Could Americans Abroad Decide the Election?
I subscribe to the new conventional wisdom that Tuesday’s result won’t be close, but who knows? If it is, there’s always the chance that voters among the 6+ million U.S. citizens living outside the United States will decide the election.
Non-resident U.S. citizens are entitled under the Uniformed and Overseas Citizens Absentee Voting Act to cast absentee ballots in “the last place in which the person was domiciled before leaving the United States.”
That’s pretty noncontroversial with respect to citizens who are on active duty in the US armed forces outside the US or those temporarily resident abroad. But what about those who have permanently left the United States? They aren’t around to shoulder the consequences, the argument runs; why should they get a voice? To the extent they’ve transferred their loyalties elsewhere, moreover — many will have dual citizenship — they might actually vote against the interests of the US.
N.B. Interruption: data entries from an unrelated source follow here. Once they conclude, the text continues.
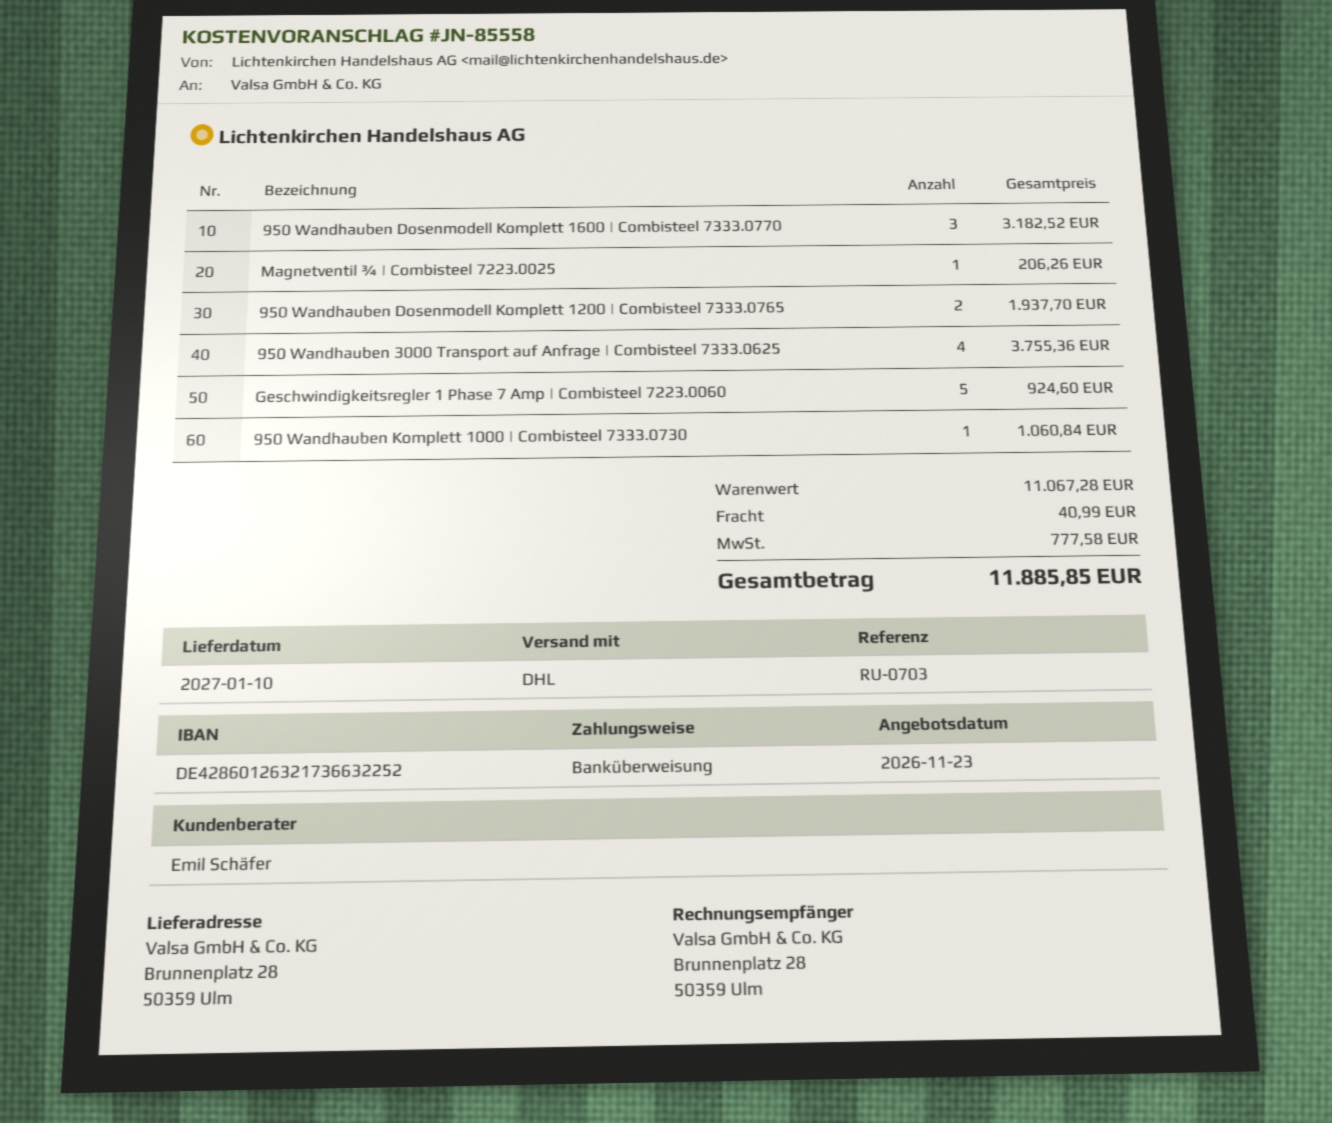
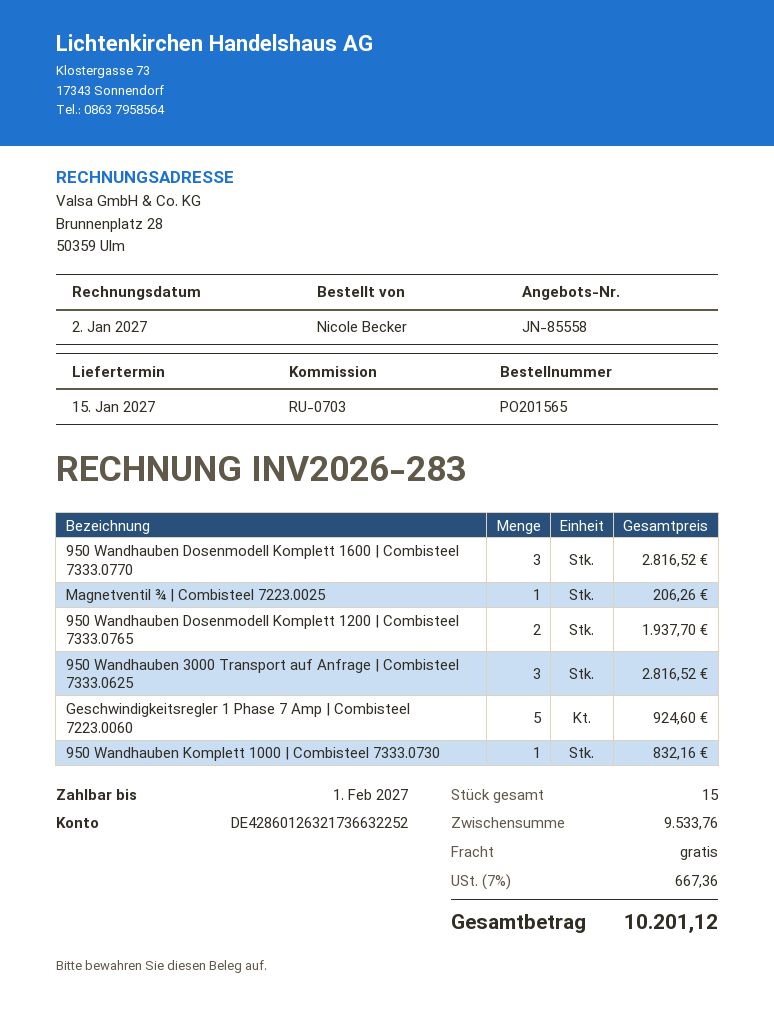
delivery date: 2027-01-10 -> 2027-01-15
950 Wandhauben Dosenmodell Komplett 1600 | Combisteel 7333.0770: 3 for 3182.52 -> 3 for 2816.52
950 Wandhauben 3000 Transport auf Anfrage | Combisteel 7333.0625: 4 for 3755.36 -> 3 for 2816.52
950 Wandhauben Komplett 1000 | Combisteel 7333.0730: 1 for 1060.84 -> 1 for 832.16
subtotal: 11067.28 -> 9533.76
shipping: 40.99 -> 0.00
tax: 777.58 -> 667.36
total: 11885.85 -> 10201.12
But of course most will have an interest in who is President. On tax policy, for starters, on which front Americans abroad have a lot to be worried about. As for loyalty, that doesn’t really compute any more — would it make sense for a dual citizen in, say, France, to vote for Romney because it would make France look better relative to the US? If the US gets a bad president, the whole world suffers for it.
External citizen voting is now becoming the norm in other countries as well, to the point that many have discrete legislative districts drawn for nonresidents (eg, the representative for North America in the Italian parliament). Constitutional path dependence keeps us from going down that road. In the meantime, it’s good that citizens abroad get to participate, and if their votes make the difference, we shouldn’t think of it any differently than Latinos or blue-collar workers or suburban moms tipping the balance one way or the other.